Campus organization offers way to stand with refugees

Letter by Maggie Sullivan

In the fall, I founded a campus chapter of No Lost Generation as part of a national student initiative supported by The U.S. Department of State to raise awareness about the challenges faced by young refugees.

After a semester of building this organization on campus and partnering with fellow students and community members to volunteer, fundraise and advocate for young refugees, I was devastated on Friday to learn that President Donald Trump signed an executive order which (among many actions) suspended the refugee resettlement program for four months, slashed the number from 110,000 projected refugee arrivals to 50,000 and banned Syrian refugees until further notice.

While this order may not be an explicit Muslim ban, it specifies that religious minorities will be given preference for refugee admissions and provides terminology that allows discrimination against refugees from multiple Muslim-majority countries. In addition, the suspension of the program affects refugees from dozens of other countries.

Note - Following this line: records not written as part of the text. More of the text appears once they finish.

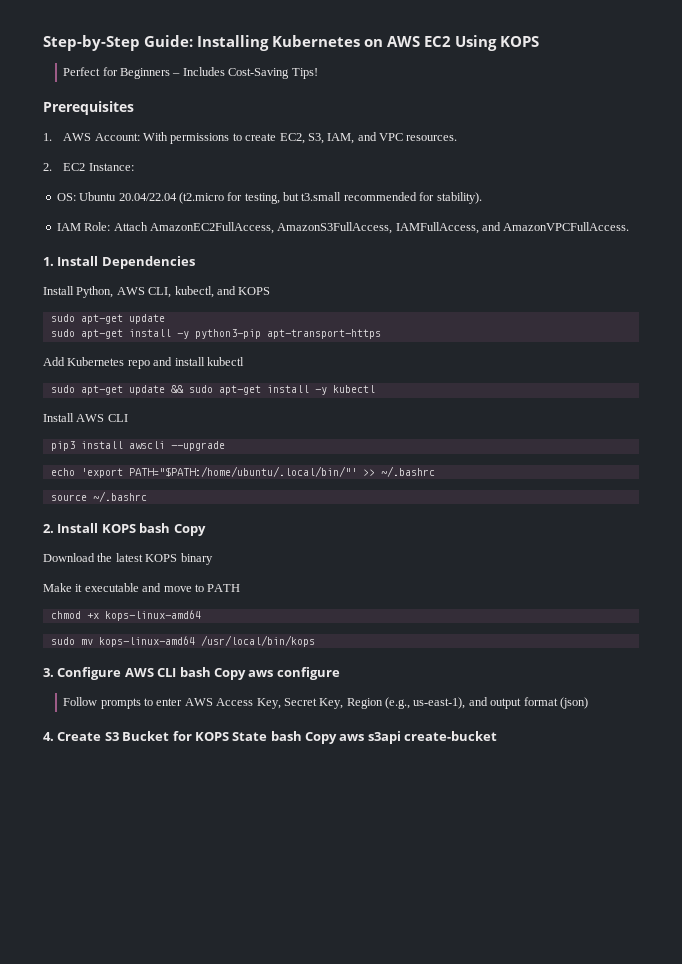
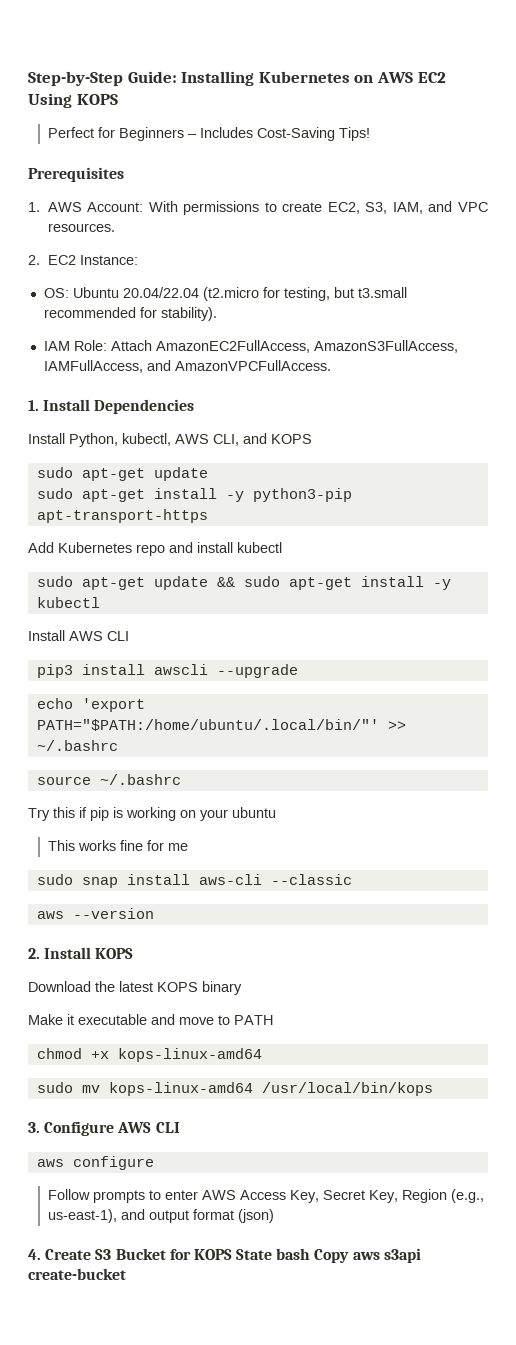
- Install Python, AWS CLI, kubectl, and KOPS
+ Install Python, kubectl, AWS CLI, and KOPS
+ Try this if pip is working on your ubuntu
+ This works fine for me
+ sudo snap install aws-cli --classic
+ aws --version
- 2. Install KOPS bash Copy
+ 2. Install KOPS
- 3. Configure AWS CLI bash Copy aws configure
+ 3. Configure AWS CLI
+ aws configure

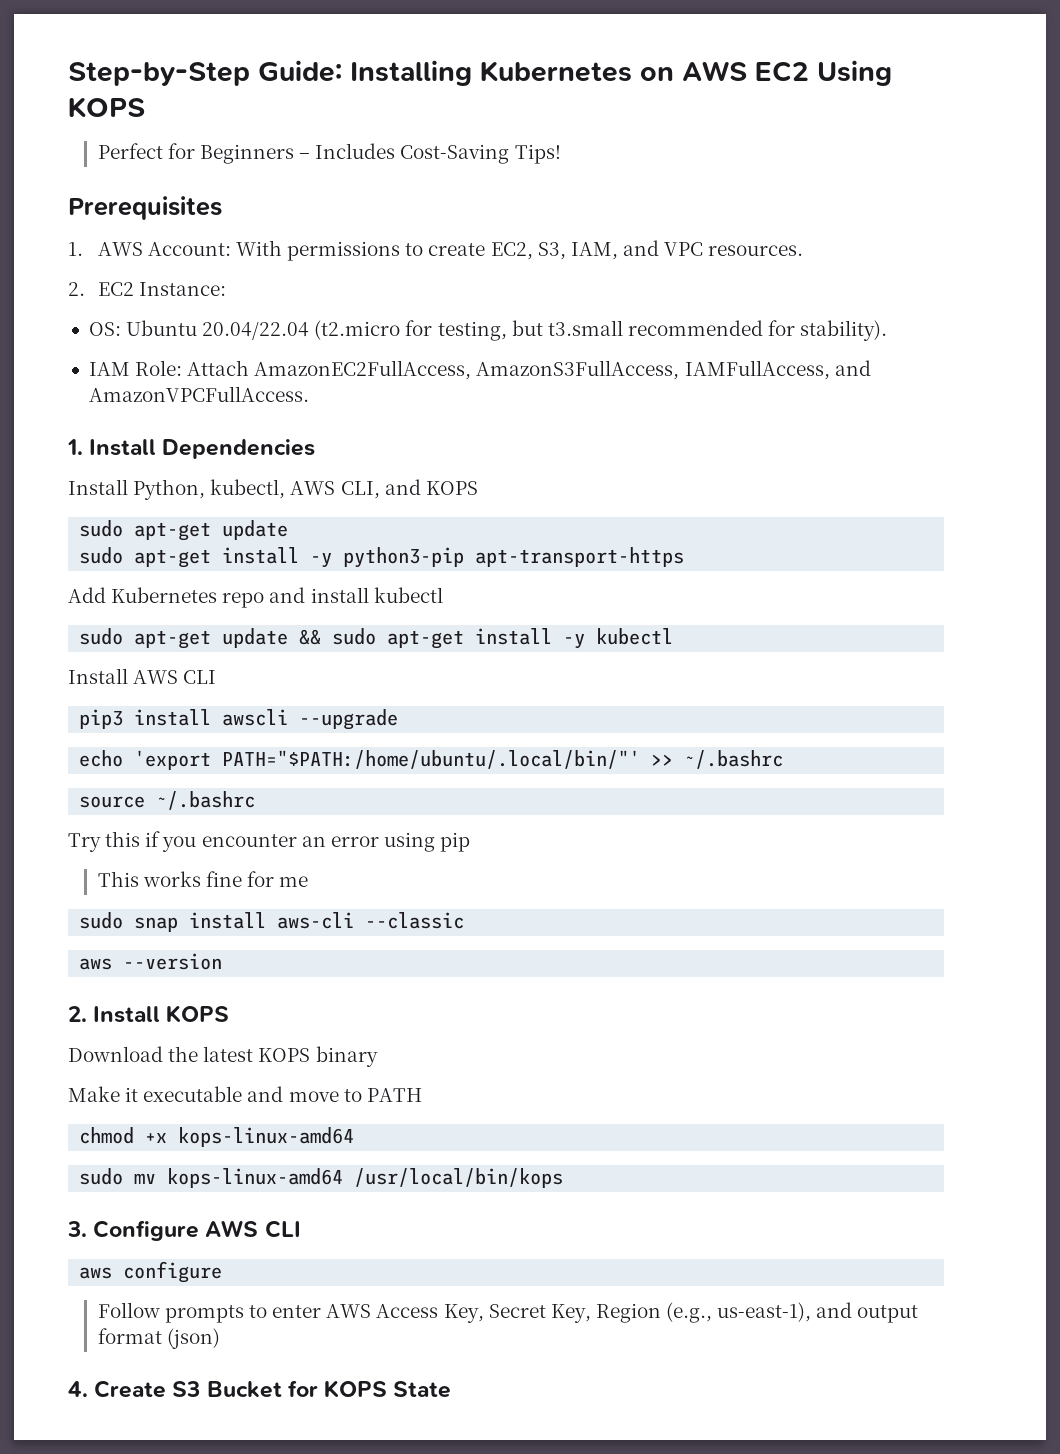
- Try this if pip is working on your ubuntu
+ Try this if you encounter an error using pip
- 4. Create S3 Bucket for KOPS State bash Copy aws s3api create-bucket
+ 4. Create S3 Bucket for KOPS State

Security is a valid concern for a government, but this executive order is attempting to fix a system that was far from broken. The U.S. has one of the strictest vetting programs in the world, taking an average of 18 to 24 months, according to the Department of State.

A helpful infographic published by the White House in 2015 outlines the multiple layers of protection, including additional iris scans for Syrians and other refugees from the Middle East region. In addition, over 50 percent of Syrian refugees and roughly 40 percent of all refugees resettled in the U.S. in 2015 were under the age of 18, according to a report by the Department of State.

This executive order is a dangerous step backward in U.S. foreign policy. As the Executive Director of No Lost Generation WKU, as a concerned citizen and as a fellow WKU student, I urge you to take action to stand with refugees.

There are many ways to advocate, including calling (preferable to emailing or tweeting) your representative’s office and signing the ongoing petition to “Keep Kentucky Welcoming” (check the No Lost Generation WKU Facebook page for the link). Also, through the joint efforts of Kentucky Office for Refugees, the International Center of Kentucky, Catholic Charities Migration and Refugee Services, Kentucky Refugee Ministries and Americana World Community Center, concerned Kentuckians will be gathering at the State Capitol in Frankfort on Feb. 16 for Refugee and Immigrant Day at the Capitol.

The “Keep Kentucky Welcoming” petition will be delivered to our legislators. For more information about the event, including where to RSVP or carpooling with other students, please contact me at [email protected] If you can’t make it to this event, letters of support can be dropped off at the International Center.

I cannot stress enough that from a historical, foreign policy, patriotic and even faith-based perspective, these actions against refugees are unjust and detrimental. Show your support and stand with refugees.